Na emancipatie Bij de emancipatie van 1863 werden aan de 316 mensen 29 familienamen toegekend waarmee er ongeveer één naam per elf personen werd gegeven.

(13) Dat lag onder het gemiddeld aantal familienamen per plantage. Dit zou kunnen betekenen dat er op Nieuwzorg veel mensen familie van elkaar waren.(14) De omvang van deze families kon soms wel verschillen. Zo is er van de familienaam Rieskijn in 1863 maar een persoon, terwijl de familienaam Bakboord 27 personen telde.(15) De vrijgelatenen moesten in de periode na 1863 nog tien jaar contractarbeid verrichten, maar dat gold niet voor de plantage Nieuwzorg, waar de productie waarschijnlijk werd stopgezet.(16)

Dit spoor over ‘gecompenseerden’ is onderdeel van een serie, gemaakt door studenten geschiedenis van de Radboud Universiteit.

(1) “Adres van belanghebbenden te Amsterdam aan Zijne Excellentie den

Heere Minister van Kolonien, van den 18 Augustus 1843”, Verzameling van stukken aangaande de Surinaamsche aangelegenheden, thans aanhangig bij de Tweede Kamer der Staten-Generaal, p. 90-92. (2) M. Esajas, ‘Een Amsterdamse lobby voor ‘herstelbetalingen’ voor plantagehouders’, in: P. Brandon, G. Jones, N. Jouwe en M. van Rossum (red.) De slavernij in Oost en West.
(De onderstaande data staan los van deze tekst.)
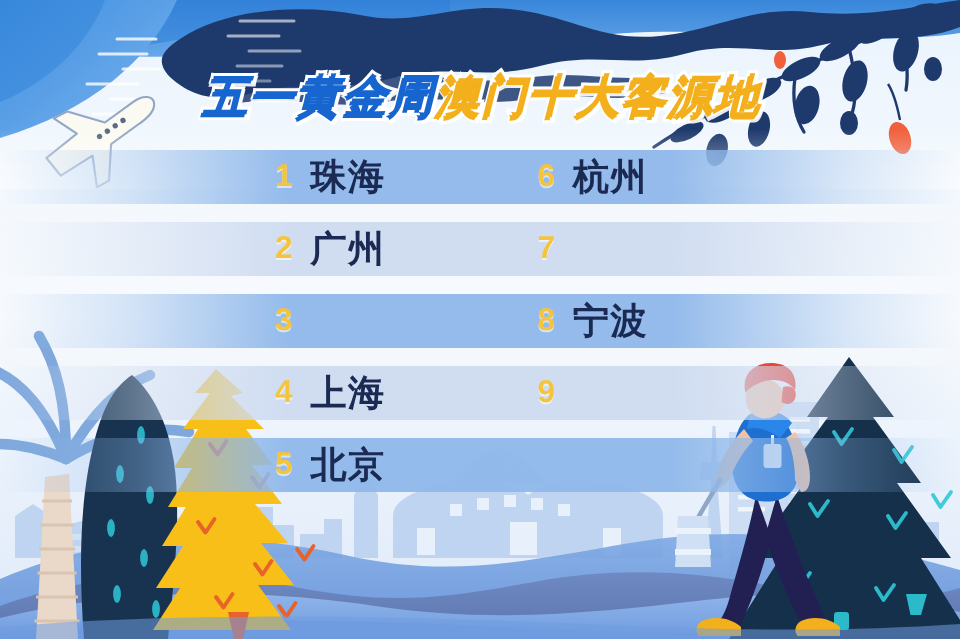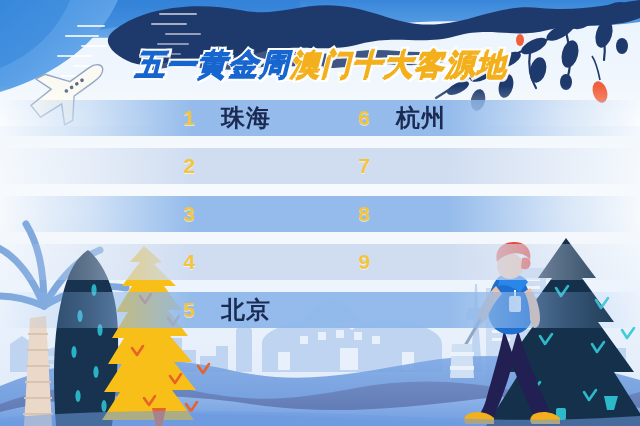--- a/index.html
+++ b/index.html
@@ -60,7 +60,7 @@
     text-shadow:0 1px 0 rgba(255,255,255,.6);
   }
   .cityname{
-    color:#1b2a52;font-size:24px;font-weight:bold;margin-left:26px;
+    color:#1b2a52;font-size:24px;font-weight:bold;margin-left:12px;
     letter-spacing:1px;
   }
 </style>

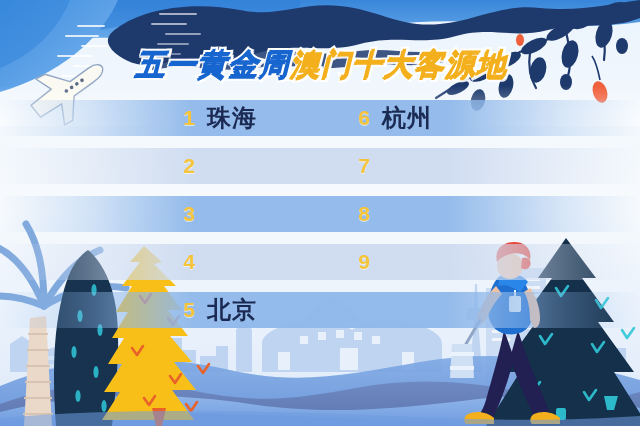--- a/index.html
+++ b/index.html
@@ -393,6 +393,7 @@
       <div class="cells">
         <div class="cell left">
           <span class="rank">2</span>
+          <span class="cityname">广州</span>
         </div>
         <div class="cell right">
           <span class="rank">7</span>

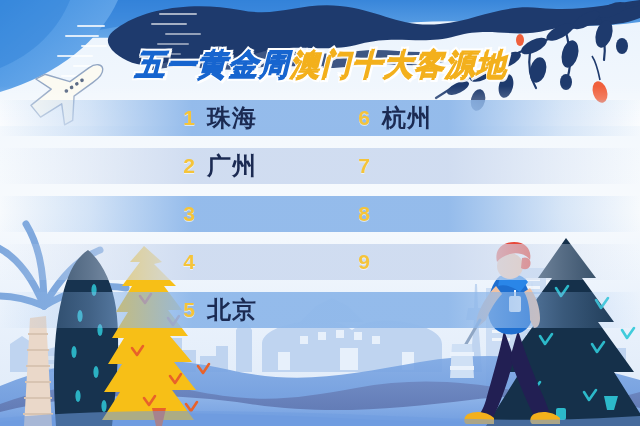--- a/index.html
+++ b/index.html
@@ -409,6 +409,7 @@
         </div>
         <div class="cell right">
           <span class="rank">8</span>
+          <span class="cityname">宁波</span>
         </div>
       </div>
     </div>

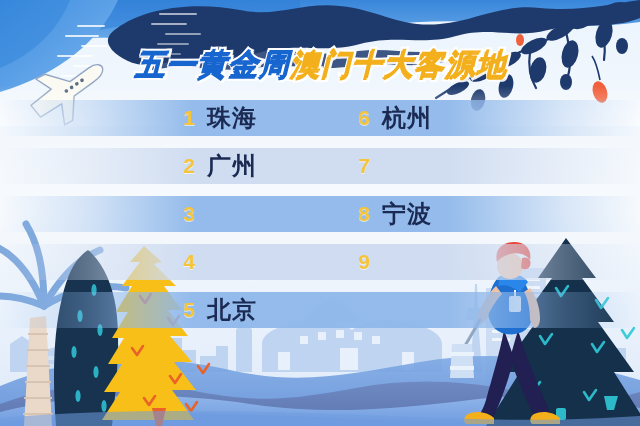--- a/index.html
+++ b/index.html
@@ -419,6 +419,7 @@
       <div class="cells">
         <div class="cell left">
           <span class="rank">4</span>
+          <span class="cityname">上海</span>
         </div>
         <div class="cell right">
           <span class="rank">9</span>

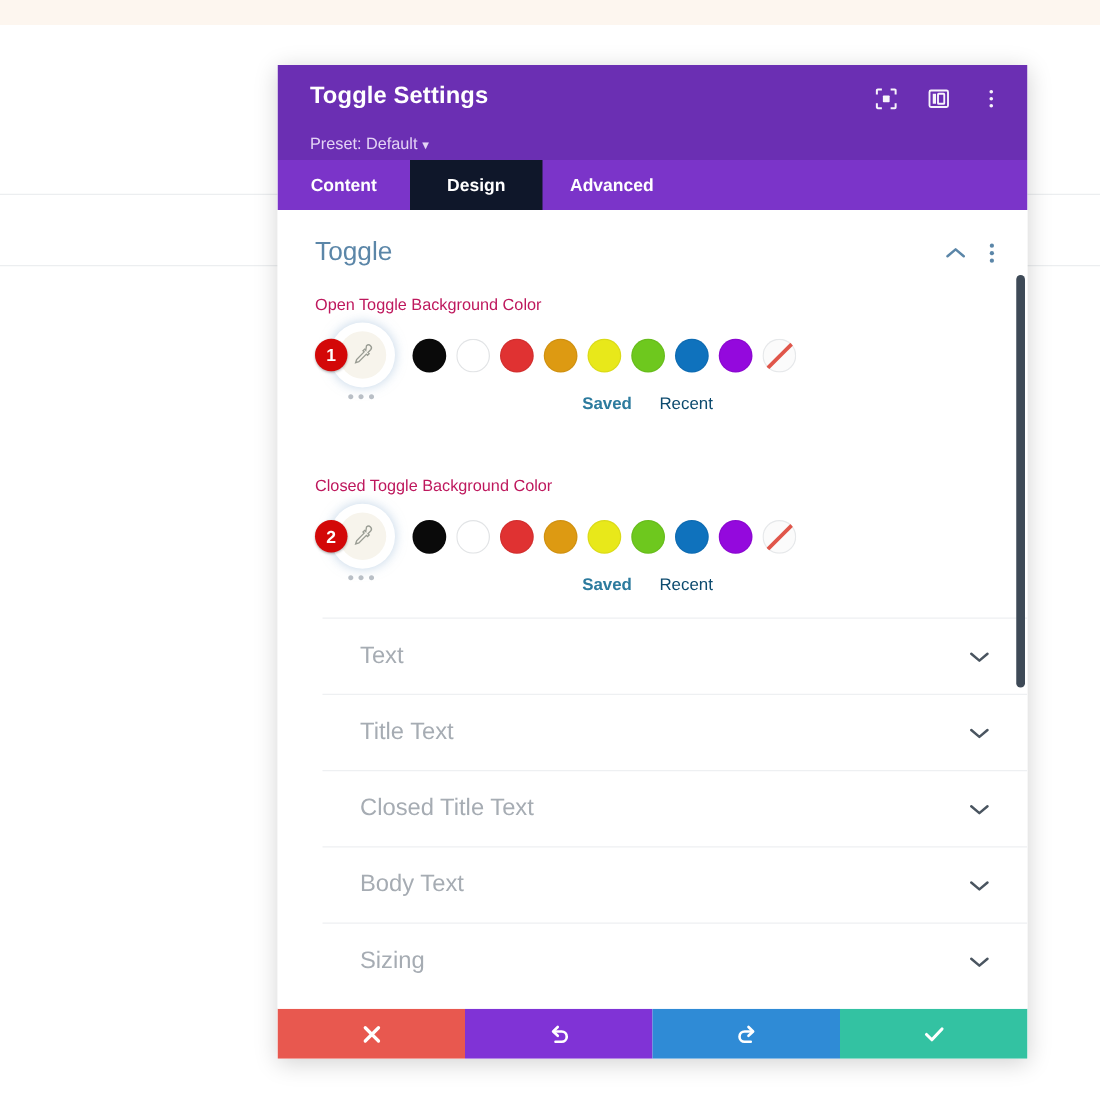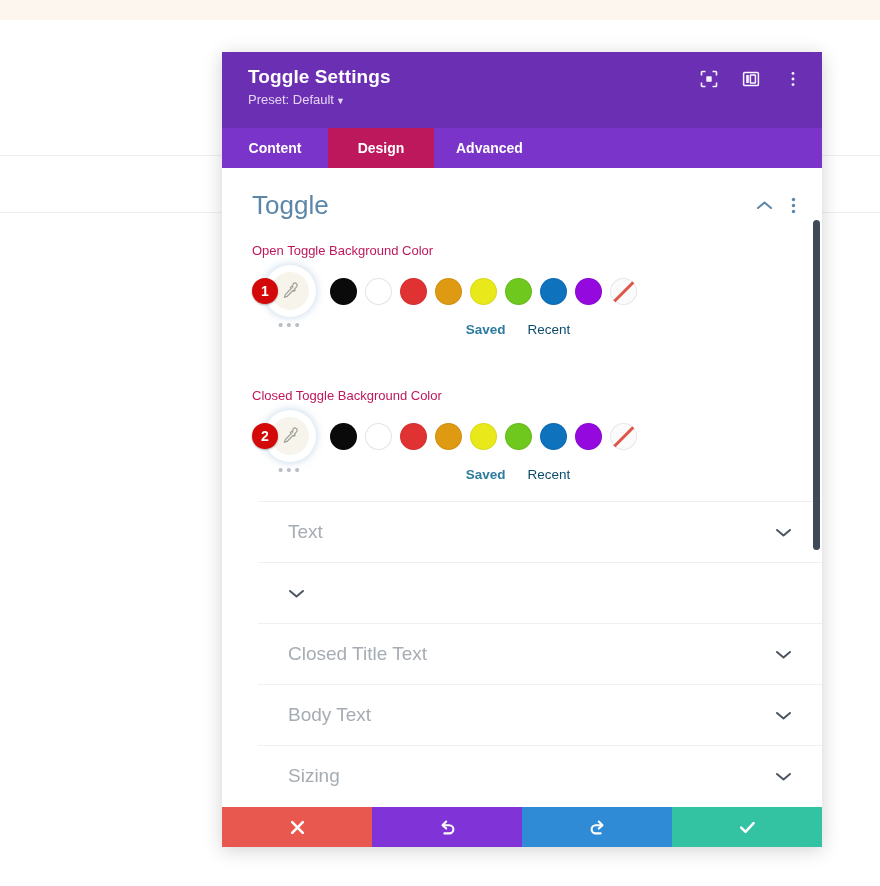--- a/index.html
+++ b/index.html
@@ -46,7 +46,7 @@
     letter-spacing: .1px; line-height: 24px;
   }
   .modal-preset {
-    color: #e4d4f5; font-size: 13px; margin-top: 3px; line-height: 16px;
+    color: #e4d4f5; font-size: 13px; margin-top: 18px; line-height: 16px;
   }
   .caret-mini { font-size: 9px; margin-left: 2px; color: #e4d4f5; }
   .header-icons {

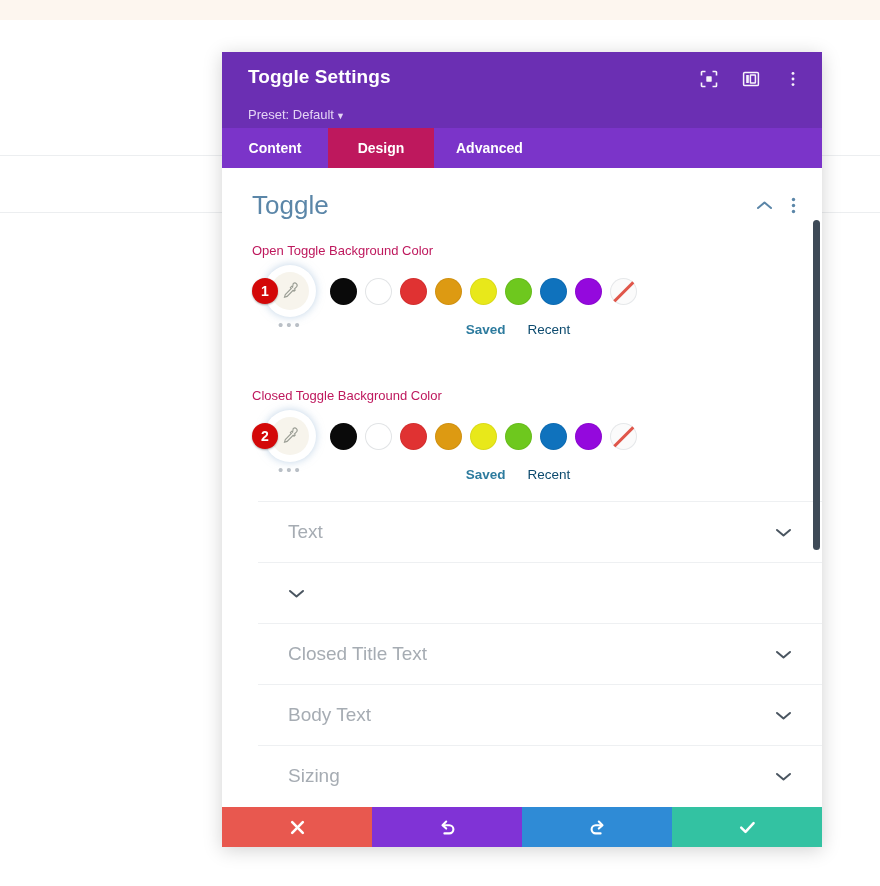--- a/index.html
+++ b/index.html
@@ -65,7 +65,7 @@
     padding: 0 22px; cursor: pointer; height: 40px;
     min-width: 106px;
   }
-  .tab.active { background: #be185d; text-align: right; }
+  .tab.active { background: #0f172a; text-align: right; }
 
   
   .modal-body {

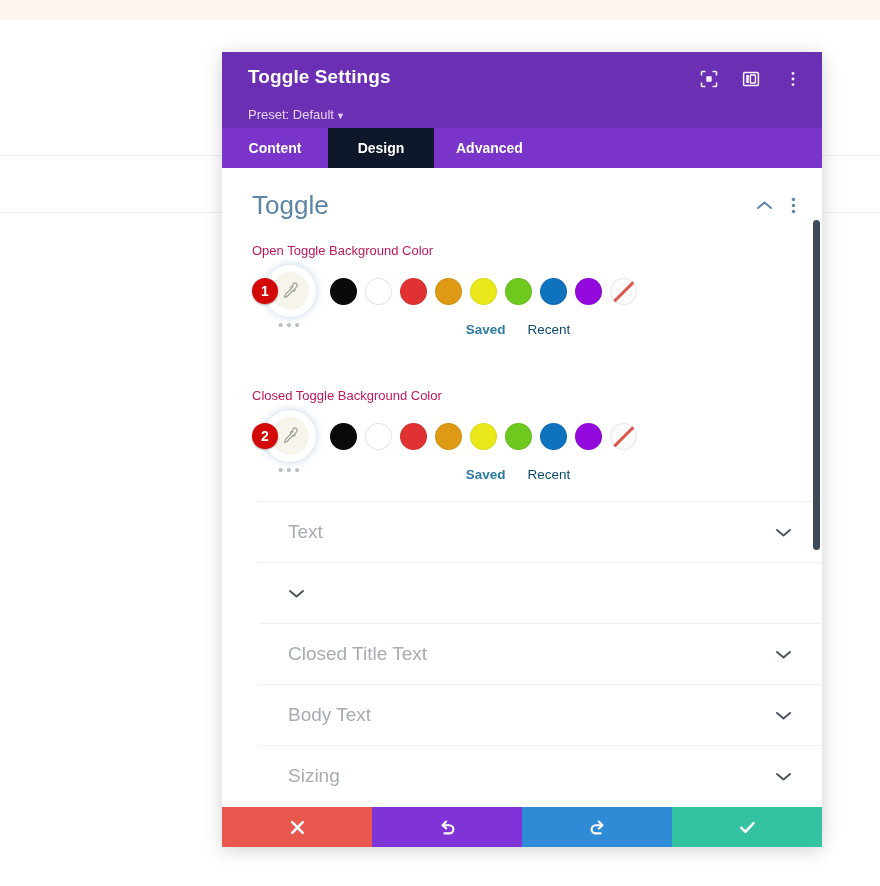--- a/index.html
+++ b/index.html
@@ -85,7 +85,7 @@
     padding: 22px 26px 0 30px;
   }
   .section-head-title {
-    color: #5b86a8; font-size: 26px; font-weight: normal; flex: 1;
+    color: #5b86a8; font-size: 21px; font-weight: normal; flex: 1;
   }
   .section-head-icons { display: flex; align-items: center; gap: 18px; }
   .chev-up, .kebab { cursor: pointer; display: block; }

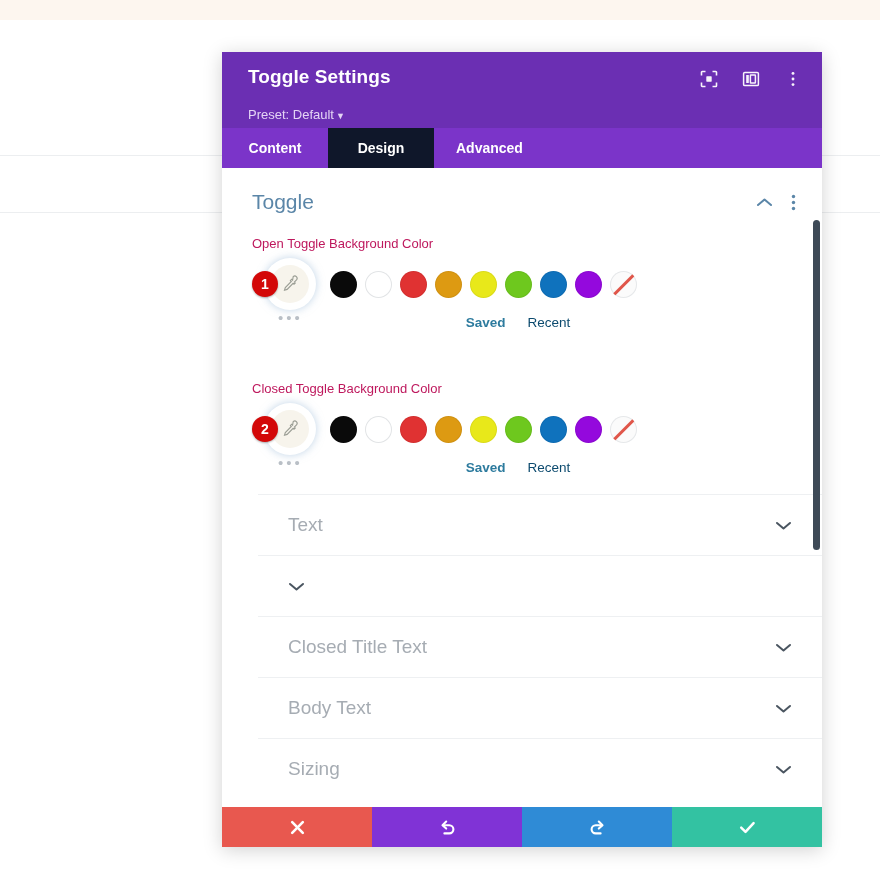--- a/index.html
+++ b/index.html
@@ -314,6 +314,7 @@
           </span>
         </div>
         <div class="acc-row">
+          <span class="acc-label">Title Text</span>
           <span>
             <svg class="chev-down" width="17" height="11" viewBox="0 0 17 11" fill="none" stroke="#4a5560" stroke-width="2" stroke-linecap="round" stroke-linejoin="round">
                 <polyline points="2,3 8.5,8.5 15,3"></polyline>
Het Amsterdam Onderzoek (Amsterdam 2000) 335-343, aldaar 342. (3) Gelders Archief, Arnhem, 0207, Burgerlijke stand Gelderland, dubbelen,

Doesburg, folio 355; In de index van het Nationaal Archief van de

Emancipatie 1863 staat dat Catharina Meijer in Doetinchem woonde, maar dit was de vestigingsplaats van haar notaris. (4) Gelders Archief, Arnhem, 0207, Burgerlijke stand Gelderland, dubbelen,

Gendringen, folio 59. Ergens in de tussentijd hebben ze nog even in de gemeente Hummelo en Keppel gewoond. (5) Archief Eemland, Bevolkingsregister, Amersfoort 1860-1915, 000201_1421; Utrechts Archief, 481, Burgerlijke Stand van de gemeenten in de provincie Utrecht 1811-1902, akte nummer 330. (6) Dit gebeurde in 1685 met het intrekken van het Edict van Nantes uit 1598. (7) Zie de link hierboven en Dragtenstein 2002, p. 126. (8) Carel van Hest, Atlas van plantages in Suriname 1667-1930 (Paramaribo 2019), p. 31. (9) Gourverneursjournalen Suriname, 26 maart 1748. (10) Dit was Nicolette Jeane Vereul. (11) De familie Godefroij kwam ook uit Rouen. (12) Alex van Stipriaan, Surinaams contrast: Roofbouw en overleven in een

Caraïbische plantagekolonie, 1750-1863 (1993), p. 316. (13) Commewijnerivier (Suriname Heritage Guide), p. 9. (14) Zie voor een overzicht van de familienamen, Suriname Plantages. (15) Vrijverklaarde slaven, ‘Rieskijn’ ; Vrijverklaarde slaven, ‘Bakboord’. (16) Commewijnerivier (Suriname Heritage Guide).